Exercise instructions:
The response should hold each line from the entries below where "waveshare" is found.

Material for this exercise:

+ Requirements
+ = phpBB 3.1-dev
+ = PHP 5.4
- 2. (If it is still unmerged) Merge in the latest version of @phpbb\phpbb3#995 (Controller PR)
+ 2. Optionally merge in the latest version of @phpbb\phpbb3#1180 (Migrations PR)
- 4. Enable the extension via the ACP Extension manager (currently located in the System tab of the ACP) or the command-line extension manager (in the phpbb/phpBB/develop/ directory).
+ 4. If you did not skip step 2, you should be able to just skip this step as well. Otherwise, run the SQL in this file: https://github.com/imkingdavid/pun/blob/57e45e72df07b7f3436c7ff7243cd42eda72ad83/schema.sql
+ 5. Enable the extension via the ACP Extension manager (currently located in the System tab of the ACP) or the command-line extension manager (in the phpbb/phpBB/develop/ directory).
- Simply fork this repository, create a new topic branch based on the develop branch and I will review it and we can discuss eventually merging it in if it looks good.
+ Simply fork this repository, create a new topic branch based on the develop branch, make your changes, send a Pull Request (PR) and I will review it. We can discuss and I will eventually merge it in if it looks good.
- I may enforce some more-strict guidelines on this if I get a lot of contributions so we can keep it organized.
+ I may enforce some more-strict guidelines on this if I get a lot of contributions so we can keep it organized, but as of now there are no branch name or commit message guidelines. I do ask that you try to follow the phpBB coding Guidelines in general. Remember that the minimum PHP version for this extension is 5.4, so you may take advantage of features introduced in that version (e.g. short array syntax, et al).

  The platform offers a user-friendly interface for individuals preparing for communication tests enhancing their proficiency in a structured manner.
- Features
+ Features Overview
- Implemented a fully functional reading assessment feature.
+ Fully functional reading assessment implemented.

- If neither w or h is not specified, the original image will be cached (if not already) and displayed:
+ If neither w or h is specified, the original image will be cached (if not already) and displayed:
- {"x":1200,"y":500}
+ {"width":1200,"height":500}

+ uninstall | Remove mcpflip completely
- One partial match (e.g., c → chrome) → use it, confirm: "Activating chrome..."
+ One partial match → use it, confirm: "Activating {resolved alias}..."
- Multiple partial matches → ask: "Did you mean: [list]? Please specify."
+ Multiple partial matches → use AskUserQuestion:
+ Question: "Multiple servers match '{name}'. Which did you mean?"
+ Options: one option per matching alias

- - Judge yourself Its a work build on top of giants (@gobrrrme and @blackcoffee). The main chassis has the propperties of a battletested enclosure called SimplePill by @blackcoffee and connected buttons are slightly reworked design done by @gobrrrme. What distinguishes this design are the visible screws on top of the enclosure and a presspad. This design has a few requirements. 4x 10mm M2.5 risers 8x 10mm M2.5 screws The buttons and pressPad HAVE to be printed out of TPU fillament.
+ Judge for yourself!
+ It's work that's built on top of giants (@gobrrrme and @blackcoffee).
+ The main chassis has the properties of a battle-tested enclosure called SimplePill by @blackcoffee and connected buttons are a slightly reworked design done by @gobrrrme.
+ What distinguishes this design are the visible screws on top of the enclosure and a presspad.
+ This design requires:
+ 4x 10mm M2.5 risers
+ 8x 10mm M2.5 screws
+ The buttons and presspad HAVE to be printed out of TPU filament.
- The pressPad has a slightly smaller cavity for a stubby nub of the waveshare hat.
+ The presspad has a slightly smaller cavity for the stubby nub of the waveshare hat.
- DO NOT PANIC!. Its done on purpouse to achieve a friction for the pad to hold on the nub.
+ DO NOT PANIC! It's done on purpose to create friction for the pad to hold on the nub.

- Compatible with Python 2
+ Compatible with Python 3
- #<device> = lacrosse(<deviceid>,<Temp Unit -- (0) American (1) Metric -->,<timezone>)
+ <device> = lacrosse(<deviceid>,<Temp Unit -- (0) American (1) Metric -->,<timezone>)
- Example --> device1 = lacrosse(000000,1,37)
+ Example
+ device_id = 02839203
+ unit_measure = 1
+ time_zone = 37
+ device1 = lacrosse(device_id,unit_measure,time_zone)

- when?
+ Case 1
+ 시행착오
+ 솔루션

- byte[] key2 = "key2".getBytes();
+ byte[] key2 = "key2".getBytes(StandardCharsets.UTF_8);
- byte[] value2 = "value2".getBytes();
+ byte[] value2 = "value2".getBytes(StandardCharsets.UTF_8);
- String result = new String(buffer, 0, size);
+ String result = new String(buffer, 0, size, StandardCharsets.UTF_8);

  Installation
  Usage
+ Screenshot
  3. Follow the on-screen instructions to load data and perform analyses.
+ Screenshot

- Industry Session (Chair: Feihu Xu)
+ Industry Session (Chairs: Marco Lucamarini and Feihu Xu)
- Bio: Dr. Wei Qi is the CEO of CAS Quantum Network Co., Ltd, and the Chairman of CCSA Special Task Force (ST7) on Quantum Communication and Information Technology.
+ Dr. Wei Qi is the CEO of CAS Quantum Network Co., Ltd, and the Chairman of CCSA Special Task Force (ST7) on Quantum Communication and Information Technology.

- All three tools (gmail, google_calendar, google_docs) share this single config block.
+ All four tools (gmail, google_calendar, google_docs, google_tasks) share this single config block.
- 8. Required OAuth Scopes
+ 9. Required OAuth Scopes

Task output:
- The pressPad has a slightly smaller cavity for a stubby nub of the waveshare hat.
+ The presspad has a slightly smaller cavity for the stubby nub of the waveshare hat.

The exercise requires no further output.